2020-07-13 14:25:46; Aktualizacja: 4 lata temu
Szef ochrony klubu nocnego tłumaczy zamieszanie z Hålandem
Mateusz Michałek
Mateusz Michałek Źródło: Goal.com I Bild

Przedstawiciel ochrony jednego z norweskich klubów nocnych, do którego chciał dostać się w weekend Erling Braut Håland, skomentował zamieszanie z napastnikiem Borussii Dortmund w roli głównej.

Håland przebywa obecnie w ojczyźnie. W weekend 19-latek postanowił się rozerwać, udając się do klubu nocnego. Internet szybko obiegło nagranie, na którym piłkarz jest z niego wypraszany. Do całej sprawy odniósł się szef tamtejszej ochrony.

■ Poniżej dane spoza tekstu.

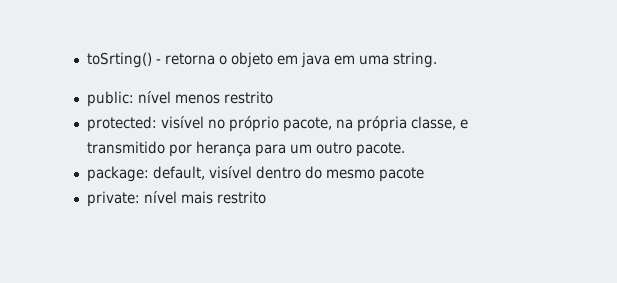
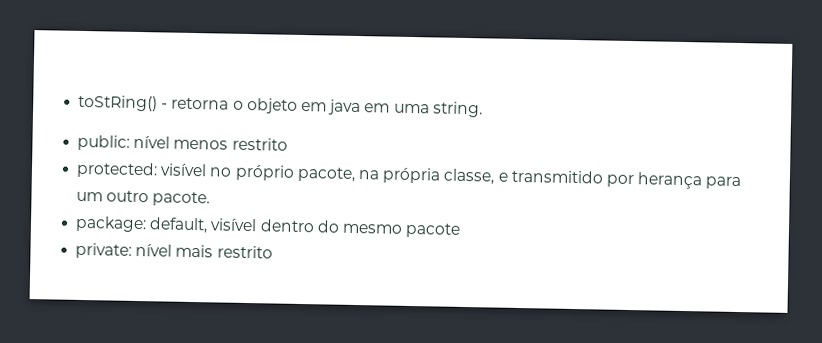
[86,52,152,68] toSrting() -> [78,94,159,112] toStRing()

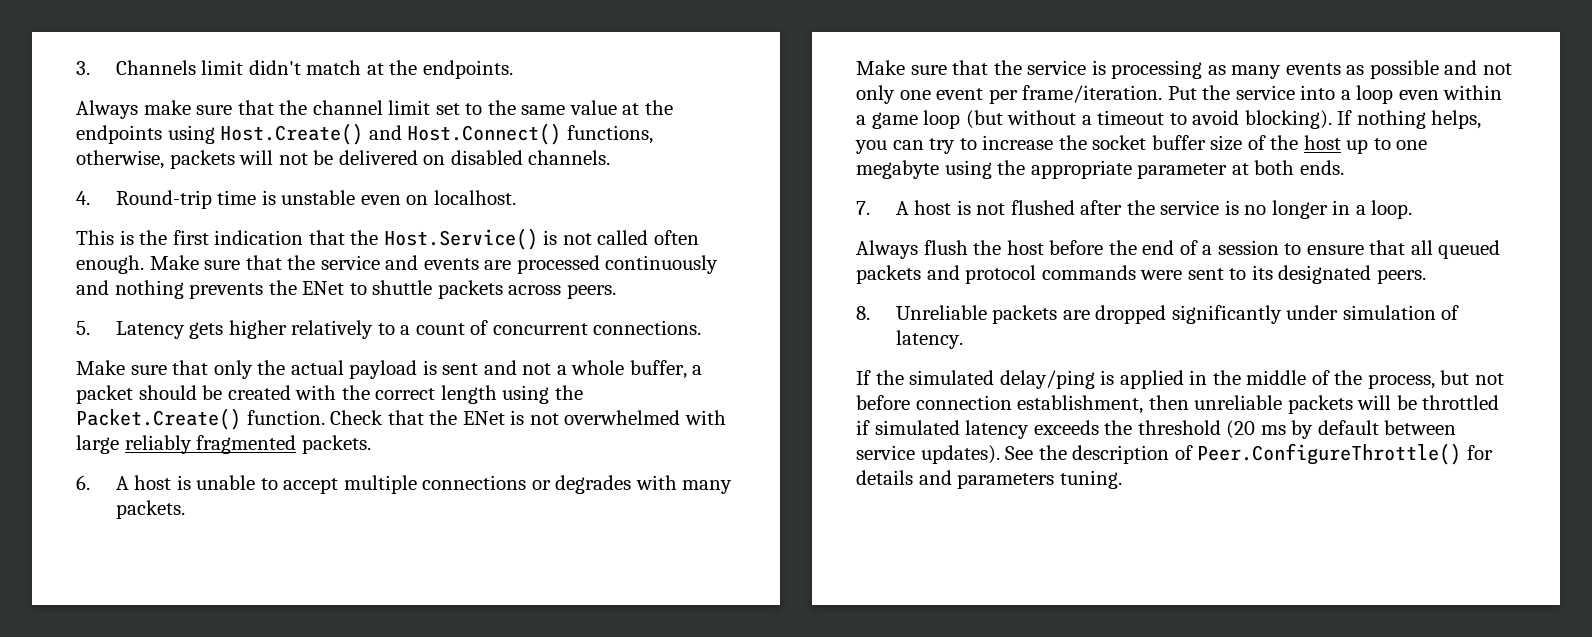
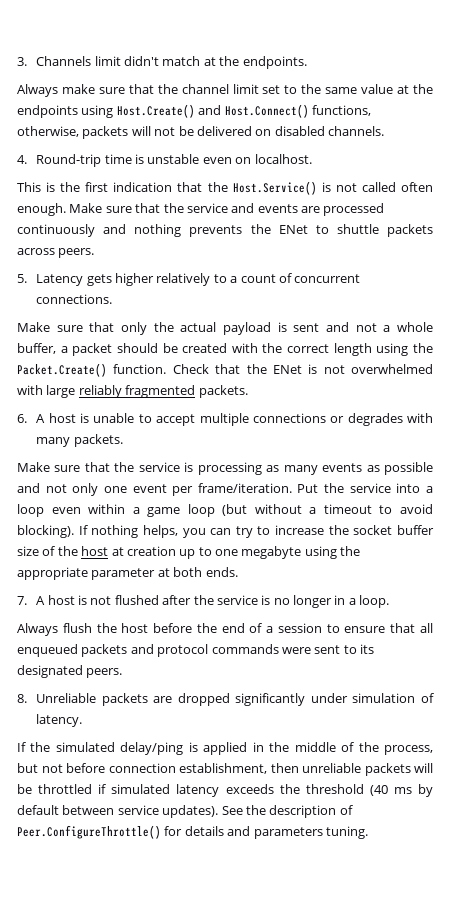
(1341, 142) none -> [111,546,176,556] at creation
[1438,240,1501,259] queued -> [17,644,78,657] enqueued
[1226,420,1256,439] (20 -> [369,785,388,796] (40

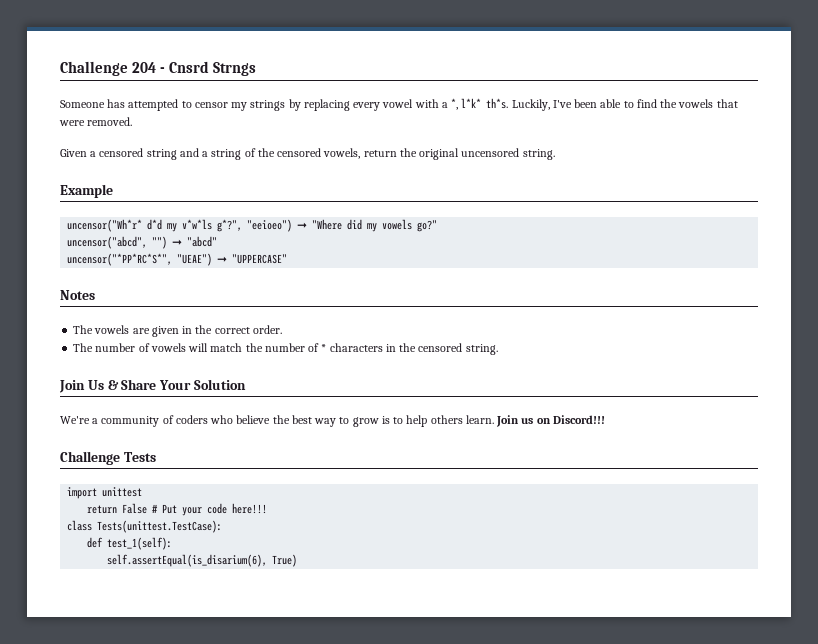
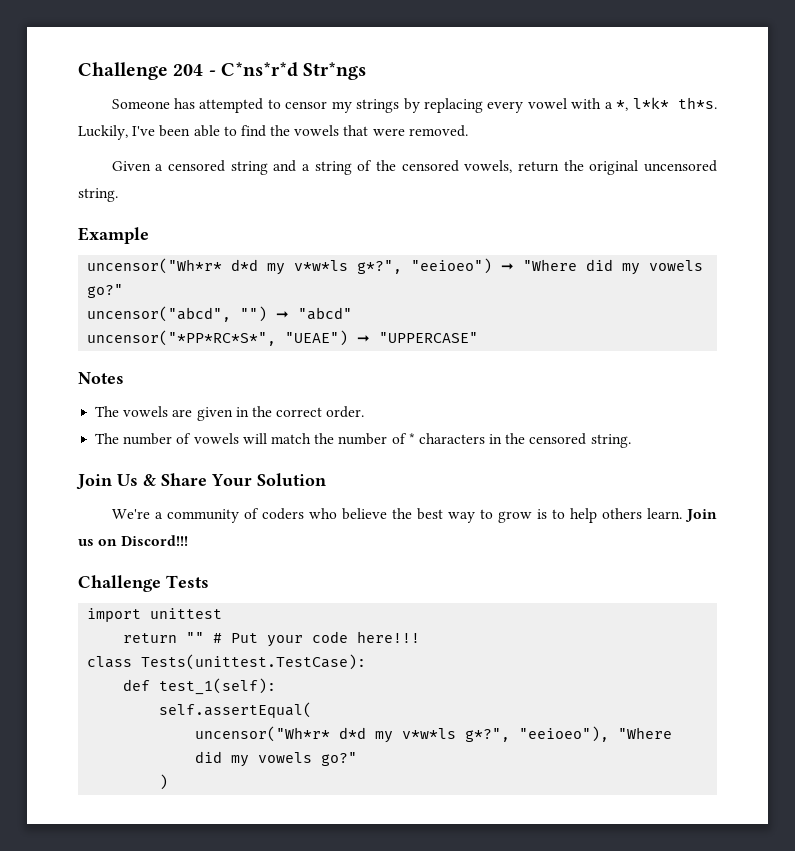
[169,61,257,76] Cnsrd Strngs -> [220,62,367,80] C*ns*r*d Str*ngs
[122,503,148,514] False -> [186,632,205,643] ""
[107,554,298,567] self.assertEqual(is_disarium(6), True) -> [159,702,313,718] [195,726,673,743] [195,751,358,767] [159,774,169,790] self.assertEqual( // uncensor("Wh*r* d*d my v*w*ls g*?", "eeioeo"), "Where did my vowels go?" // )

- Erling nie był pijany. Współpracował i wykazał pełne zrozumienie sytuacji po rozmowie na zewnątrz.

- Ze względu na obecne przepisy związane z pandemią koronawirusa pracownicy ochrony byli wyczuleni na punkcie tłumu, który zrobił się wokół Hålanda. Wiedzieli, że fani nie przestaną tłoczyć się wokół niego, prosząc o zdjęcie czy krótką rozmowę. W końcu presja zrobiła się tak duża, że musieliśmy poprosić go o wyjście - powiedział Christopher Naesheim, szef ochrony.

Przypomnijmy, że całą sytuację dość szybko skomentował ojciec gwiazdy Borussii. „Daj spokój Erling, wracaj do pracy. Życie nocne w wielkim mieście nie jest dla ciebie” - napisał z przymrużeniem oka na Twitterze Alf-Inge Håland.